**Recorded data**

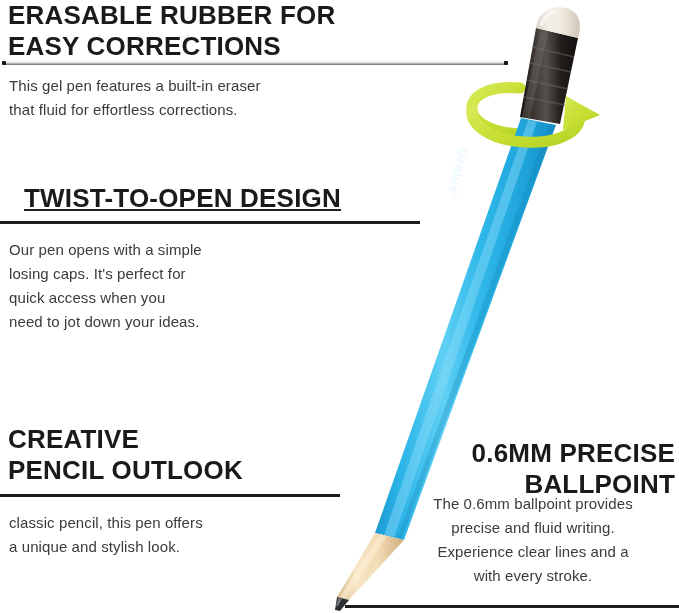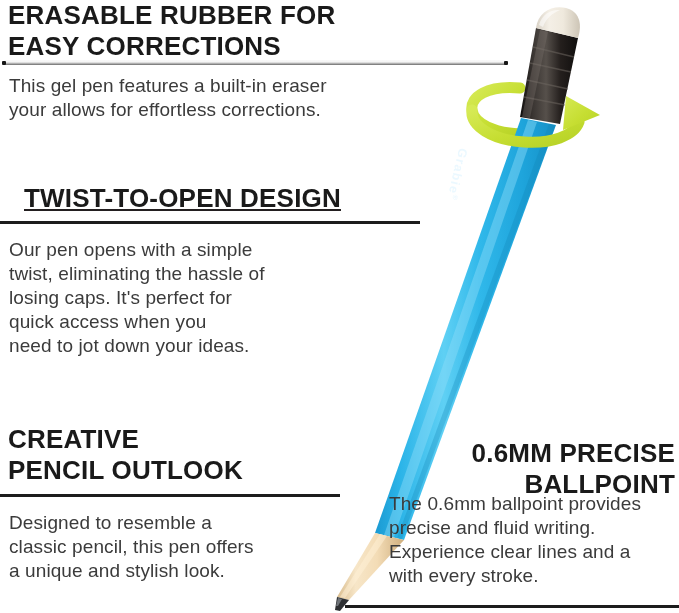"This gel pen features a" .body-copy { font-size: 19px -> 15px }
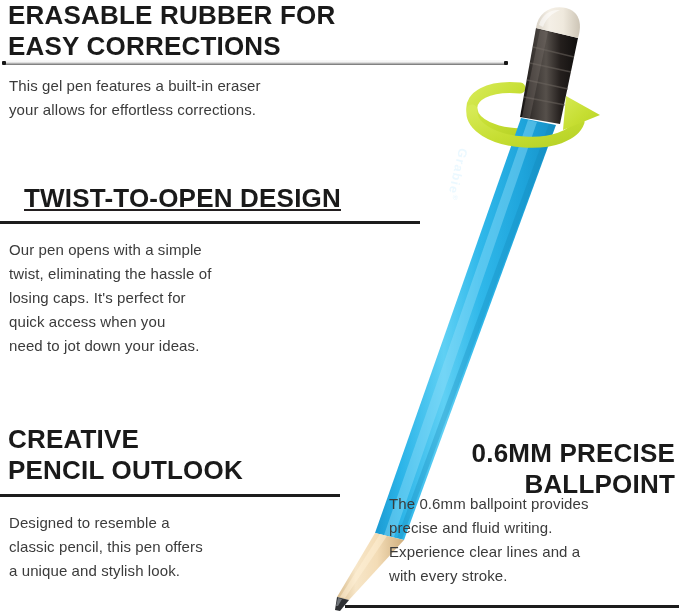"your allows for effortless corrections." div { text: your allows -> that fluid }
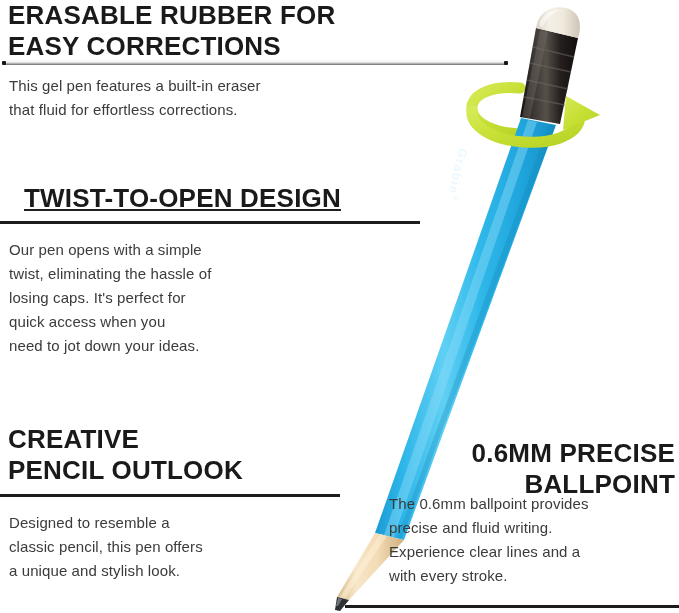"twist, eliminating the hassle of" div { html: <div>twist, eliminating the hassle of</div> -> none }
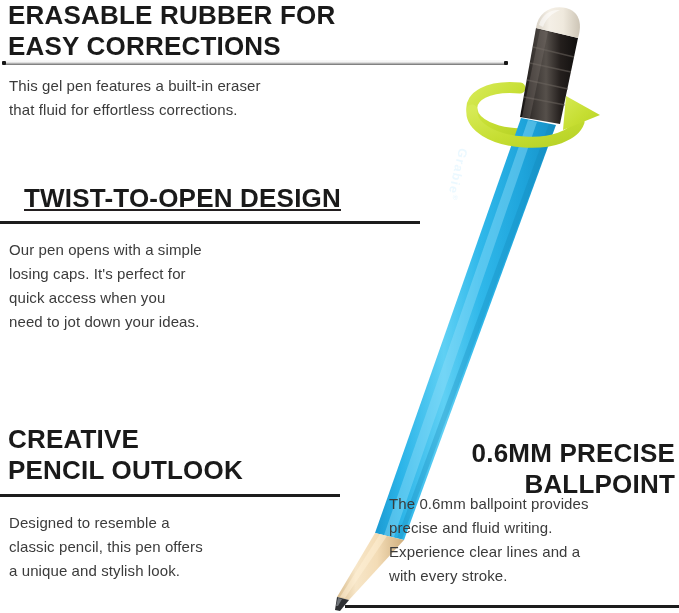"The 0.6mm ballpoint provides" div.feature { text-align: none -> center }
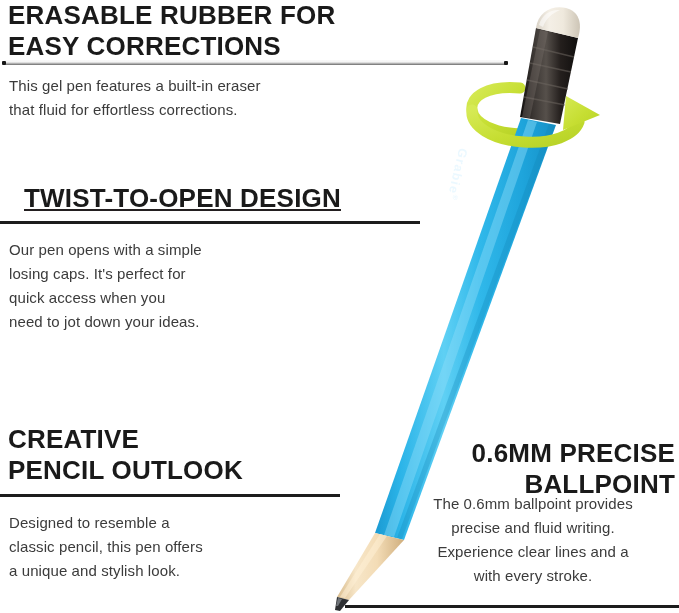"Designed to resemble a" div { html: <div>Designed to resemble a</div> -> none }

**Exercise goal**
Leave images out of the retyped records; keep all else exact.

**Answer space**
"This gel pen features a" .body-copy { font-size: 19px -> 15px }
"your allows for effortless corrections." div { text: your allows -> that fluid }
"twist, eliminating the hassle of" div { html: <div>twist, eliminating the hassle of</div> -> none }
"The 0.6mm ballpoint provides" div.feature { text-align: none -> center }
"Designed to resemble a" div { html: <div>Designed to resemble a</div> -> none }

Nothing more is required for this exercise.